Volvo works with Aurora Innovation to develop autonomous trucks

To meet stringent environmental reforms, several automakers have changed their business models to produce self-driving and fully electric vehicles. Two of these companies, Volvo Autonomous Solutions and Aurora Innovation, have reportedly teamed up to develop an advanced autonomous transportation solution.

The original goal of the partnership is to build and implement a self-driving transportation system for North American hub-to-hub applications.

For some time now, heavy truck manufacturers have been looking for technology partners to help manufacture self-propelled systems for long-haul freight, which could see widespread commercial use long before the self-propelled robotic axle appeared.

According to trusted sources, the Aurora driver will be integrated into Volvo’s on-highway vehicles and the industry-leading Transport as a Service solution will be further developed. These technologies are known to be based on Volvo’s leading safety products and track record, as well as Aurora’s extensive experience in developing self-driving systems.

It’s worth noting that Aurora initially announced a strategic alliance with PACCAR, a US-based truck manufacturer whose brands include Peterbilt and Kenworth.
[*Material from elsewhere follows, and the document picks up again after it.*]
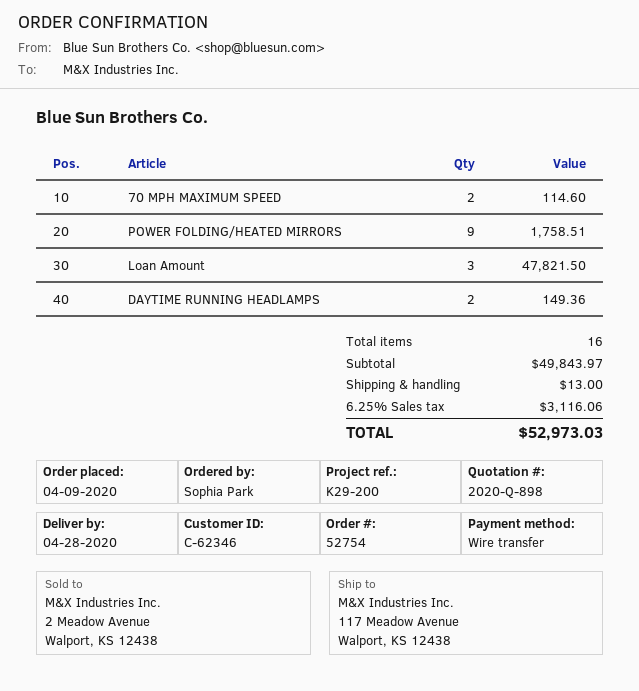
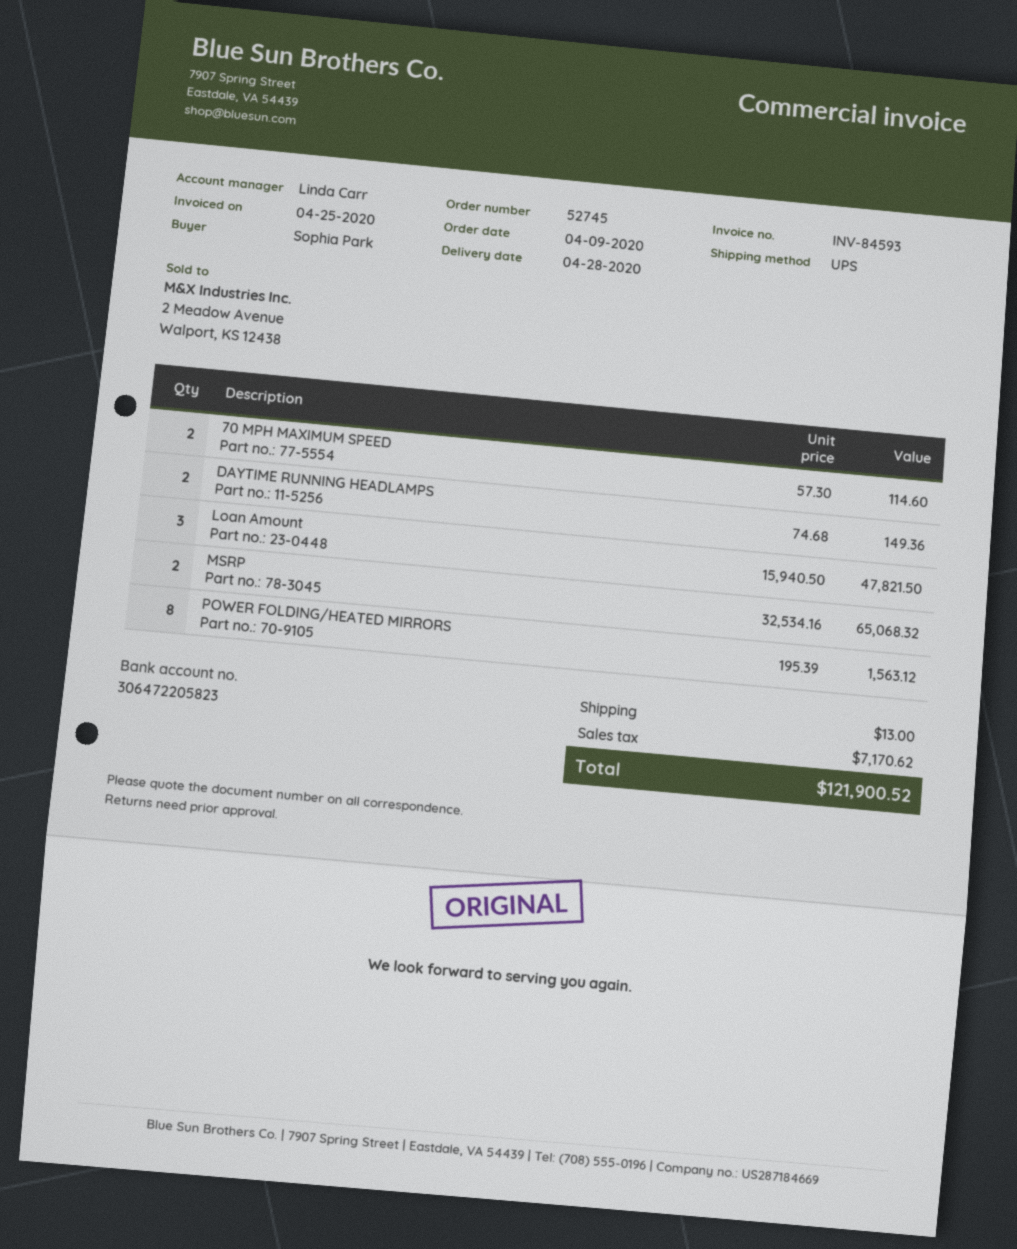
order number: 52754 -> 52745
POWER FOLDING/HEATED MIRRORS: 9 for 1758.51 -> 8 for 1563.12
MSRP: none -> 2 for 65068.32
tax: 3116.06 -> 7170.62
total: 52973.03 -> 121900.52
The company’s founders include self-driving veterans from Alphabet’s Waymo and Tesla.

Last year, Aurora announced that its first commercial product will be available in the trucking industry, where it appears that demand has been greatest.
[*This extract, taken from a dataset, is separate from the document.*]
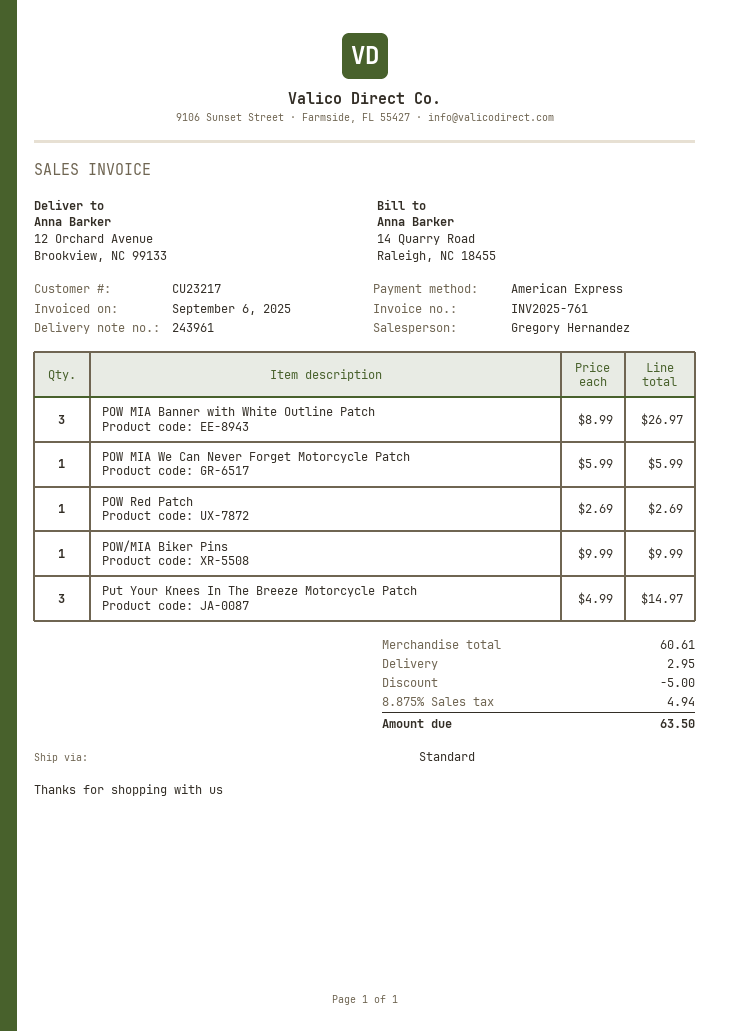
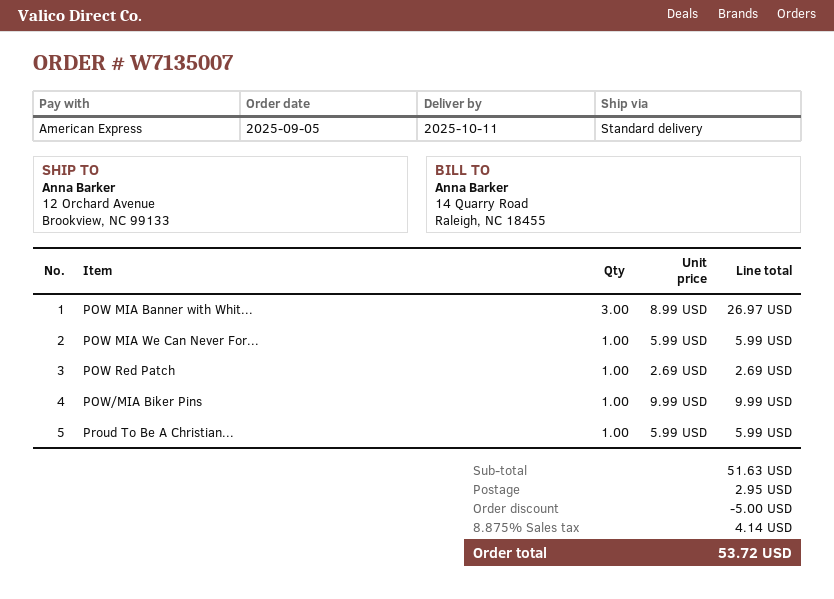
Put Your Knees In The Breeze Motorcycle Patch: 3 x 4.99 = 14.97 -> none
Proud To Be A Christian...: none -> 1 x 5.99 = 5.99
subtotal: 60.61 -> 51.63
tax: 8.875% = 4.94 -> 8.875% = 4.14
total: 63.50 -> 53.72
Analysts predict more collaborations like this will emerge as relatively young tech companies like Aurora are known to combine their expertise in autonomous vehicle systems with older companies, including Volvo Trucks’ extensive manufacturing experience.

For example, German luxury car maker Daimler AG has teamed up with Waymo to develop self-driving trucks, while FAW Jiefang, China’s largest manufacturer of heavy trucks, has worked with Plus AI.

Meanwhile, Tesla CEO Elon Musk said in January that the company’s long-awaited semi-electric truck is likely to be the first of its kind to achieve maximum self-driving capability.